#### [Records to process]
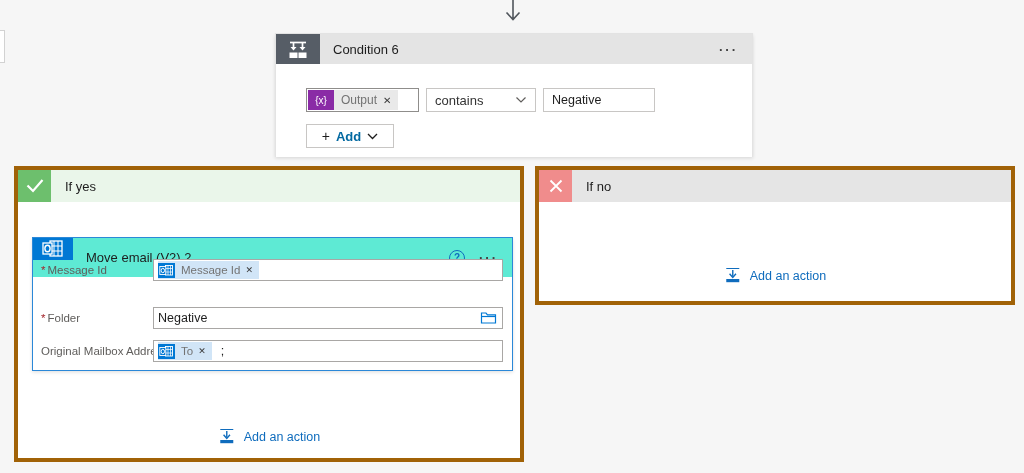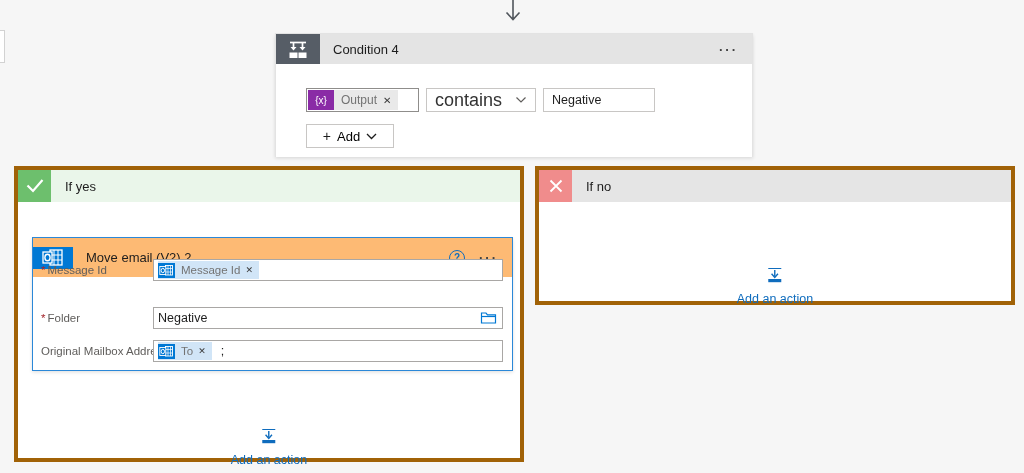"Condition 4" span.hdr-title { text: 4 -> 6 }
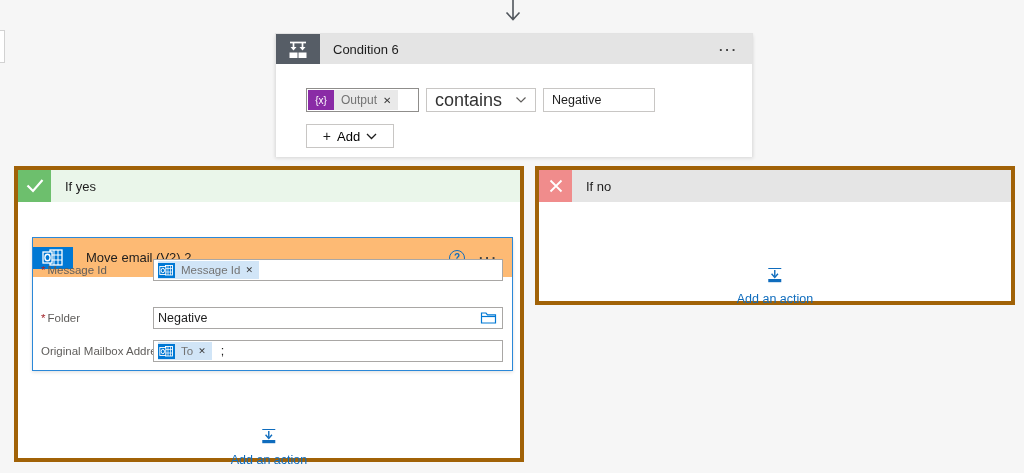"contains" .operator-box { font-size: 18px -> 13px }
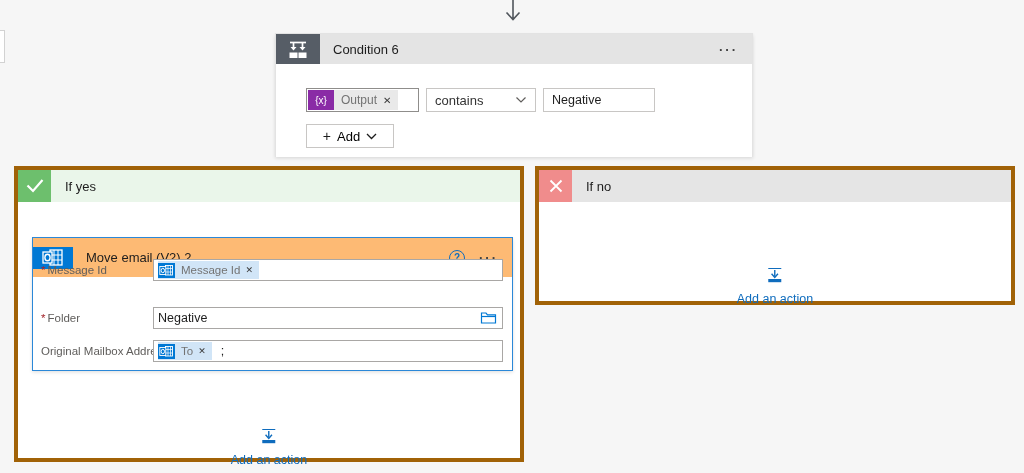"Add" .add-label { color: #000000 -> #0369a1; font-weight: normal -> bold }
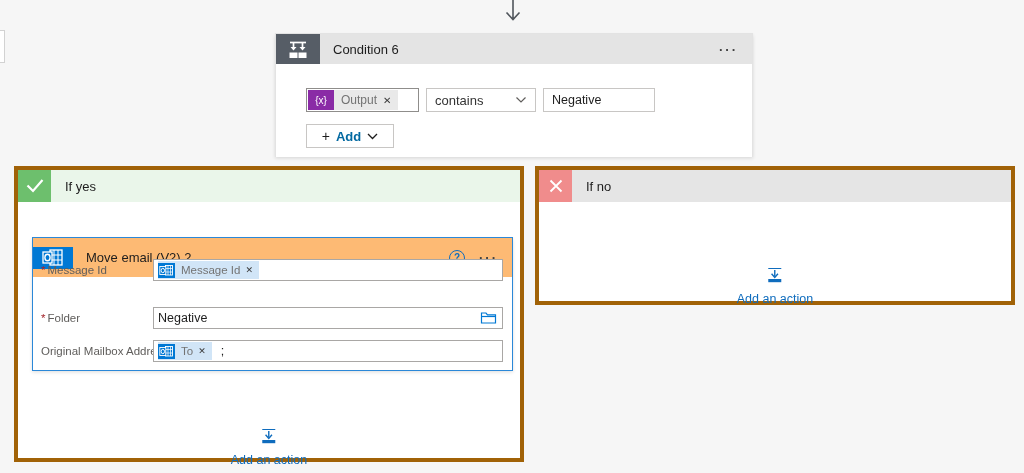"Move email (V2) 2" .action-header { align-items: center -> flex-start; background: #fdba74 -> #5eead4 }
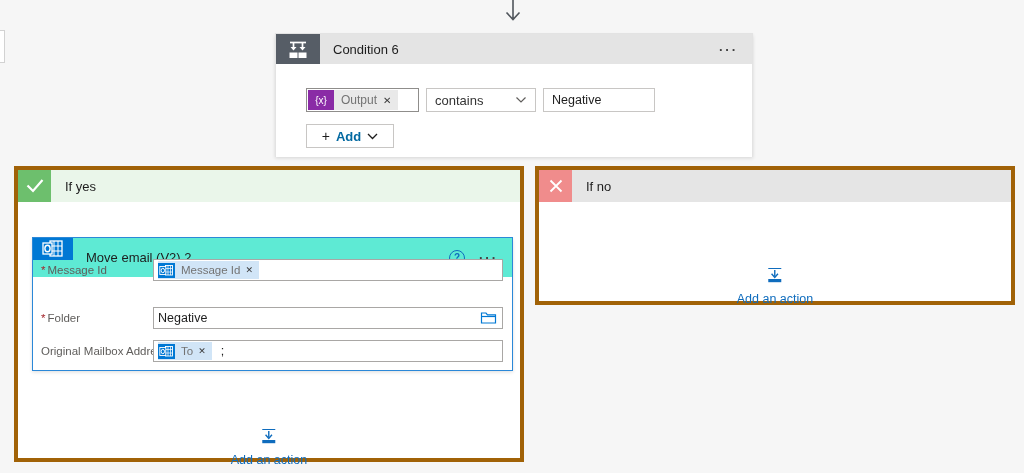"Add an action" .add-action { flex-direction: column -> none }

#### [Required work]
Without reproducing any picture, repeat exactly the lines from the one containing "color: #000000 ->" through the last line of the material above, both ends included.

#### [Result below]
"Add" .add-label { color: #000000 -> #0369a1; font-weight: normal -> bold }
"Move email (V2) 2" .action-header { align-items: center -> flex-start; background: #fdba74 -> #5eead4 }
"Add an action" .add-action { flex-direction: column -> none }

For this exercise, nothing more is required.